Würzburg ToCoTronics Colloquium

Chirality breaks down the inversion symmetry and results in unexpected new electronic properties in systems with reduced dimensionality. Stark examples of manifestation of chirality on electronic properties of materials are carbon nanotubes. In addition to structural chirality, the chiral state can also manifest itself in the arrangement of electronic states – magnetic vortices, skyrmions, chiral superconductors. TiSe₂ is the first known transition metal dichalcogenide that exhibits chiral charge density wave state.

We demonstrate the chiral properties of the CDW through several independent techniques: scanning probe microscopy, transient optical reflectivity and photogalvanic effect. As temperature is decreased below T_CDW=200 K 1T-TiSe₂ goes first from the high temperature normal phase to a 2 × 2 × 2 achiral CDW phase at T_CDW and then to a chiral phase at T_ch. These two thermodynamic transitions were first observed using bulk thermodynamic techniques [1], and their nature explored in more detail using photogalvanic effect [2]. The structure of the chiral CDW was imaged using scanning tunneling microscopy [3], while time-resolved optical reflectivity and IR studies clearly show that the chiral order can be non-thermally melted and controlled using circularly polarized light. Further studies using X-ray photon correlation spectroscopy show that the charge density wave has distinct dynamics near the transition temperature [4].

The spontaneous emergence of chirality in the correlated semimetal TiSe₂ can be utilized to create spin-polarizated currents. Optical control over charge chirality and resulting spin-polarized currents could enable novel orders in quantum materials and provide opportunities for new electrooptical devices.

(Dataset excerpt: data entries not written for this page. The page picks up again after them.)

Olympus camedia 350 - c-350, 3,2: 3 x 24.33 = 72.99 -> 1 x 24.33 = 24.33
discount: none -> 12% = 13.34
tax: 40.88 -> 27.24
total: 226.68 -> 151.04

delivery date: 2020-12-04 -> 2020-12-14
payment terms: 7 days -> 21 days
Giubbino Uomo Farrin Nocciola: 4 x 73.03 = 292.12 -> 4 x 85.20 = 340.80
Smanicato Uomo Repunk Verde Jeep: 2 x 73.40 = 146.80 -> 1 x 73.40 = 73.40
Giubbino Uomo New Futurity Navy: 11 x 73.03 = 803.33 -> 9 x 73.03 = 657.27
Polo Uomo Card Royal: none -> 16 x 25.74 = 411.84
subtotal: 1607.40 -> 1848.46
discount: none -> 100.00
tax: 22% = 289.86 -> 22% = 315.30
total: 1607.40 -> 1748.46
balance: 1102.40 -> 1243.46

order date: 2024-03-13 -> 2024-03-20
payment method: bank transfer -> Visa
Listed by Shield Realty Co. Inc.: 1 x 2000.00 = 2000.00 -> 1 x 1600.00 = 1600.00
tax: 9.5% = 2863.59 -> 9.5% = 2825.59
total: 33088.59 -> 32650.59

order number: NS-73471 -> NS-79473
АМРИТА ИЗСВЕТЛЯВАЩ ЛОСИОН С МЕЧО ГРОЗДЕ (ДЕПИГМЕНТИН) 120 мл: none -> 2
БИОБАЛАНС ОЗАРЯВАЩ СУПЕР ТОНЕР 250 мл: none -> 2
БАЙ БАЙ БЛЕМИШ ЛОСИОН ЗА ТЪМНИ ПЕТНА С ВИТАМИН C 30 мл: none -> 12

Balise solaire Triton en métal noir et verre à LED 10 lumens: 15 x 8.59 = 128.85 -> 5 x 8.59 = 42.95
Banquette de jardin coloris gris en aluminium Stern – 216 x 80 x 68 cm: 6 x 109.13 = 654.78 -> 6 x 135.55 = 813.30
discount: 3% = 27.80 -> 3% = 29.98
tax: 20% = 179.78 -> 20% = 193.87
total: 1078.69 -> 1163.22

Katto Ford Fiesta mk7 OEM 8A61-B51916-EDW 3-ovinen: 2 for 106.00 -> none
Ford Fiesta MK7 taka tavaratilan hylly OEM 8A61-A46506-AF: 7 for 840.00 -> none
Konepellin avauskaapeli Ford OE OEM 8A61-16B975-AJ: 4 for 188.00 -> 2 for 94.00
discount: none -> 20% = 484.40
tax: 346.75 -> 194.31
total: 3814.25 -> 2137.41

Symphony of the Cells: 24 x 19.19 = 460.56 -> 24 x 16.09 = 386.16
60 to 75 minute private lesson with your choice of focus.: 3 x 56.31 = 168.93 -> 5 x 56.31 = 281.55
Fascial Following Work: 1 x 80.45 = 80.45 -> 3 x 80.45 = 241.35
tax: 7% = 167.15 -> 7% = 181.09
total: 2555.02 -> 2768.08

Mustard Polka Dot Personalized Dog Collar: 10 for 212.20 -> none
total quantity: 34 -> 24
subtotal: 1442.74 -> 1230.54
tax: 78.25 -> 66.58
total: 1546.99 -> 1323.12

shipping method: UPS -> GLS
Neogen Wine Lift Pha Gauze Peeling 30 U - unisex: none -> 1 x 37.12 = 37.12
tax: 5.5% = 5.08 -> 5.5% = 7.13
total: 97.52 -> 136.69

[1] J.-P. Castellan, S. Rosenkranz, R. Osborn, Q. Li, K. E. Gray, X. Luo, U. Welp, G. Karapetrov, J. P. C. Ruff, & J. van Wezel, Phys.Rev.Lett, 110 196404 (2013).

[2] S.-Y. Xu, Q. Ma, Y. Gao, A. Kogar, G. Zong, A. M. M. Valdivia, T. H. Dinh, S.-M. Huang, B. Singh, C.-H. Hsu, T.-R. Chang, J. P. C. Ruff, K. Watanabe, T. Taniguchi, T.-R. Chang, H. Lin, G. Karapetrov, D. Xiao, P. Jarillo-Herrero, & N. Gedik, Nature 578 545 (2020).

[3] M. Iavarone, R. Di Capua, X. Zhang, M. Golalikhani, S. A. Moore, & G. Karapetrov, Physical Review B, 85 155103 (2012).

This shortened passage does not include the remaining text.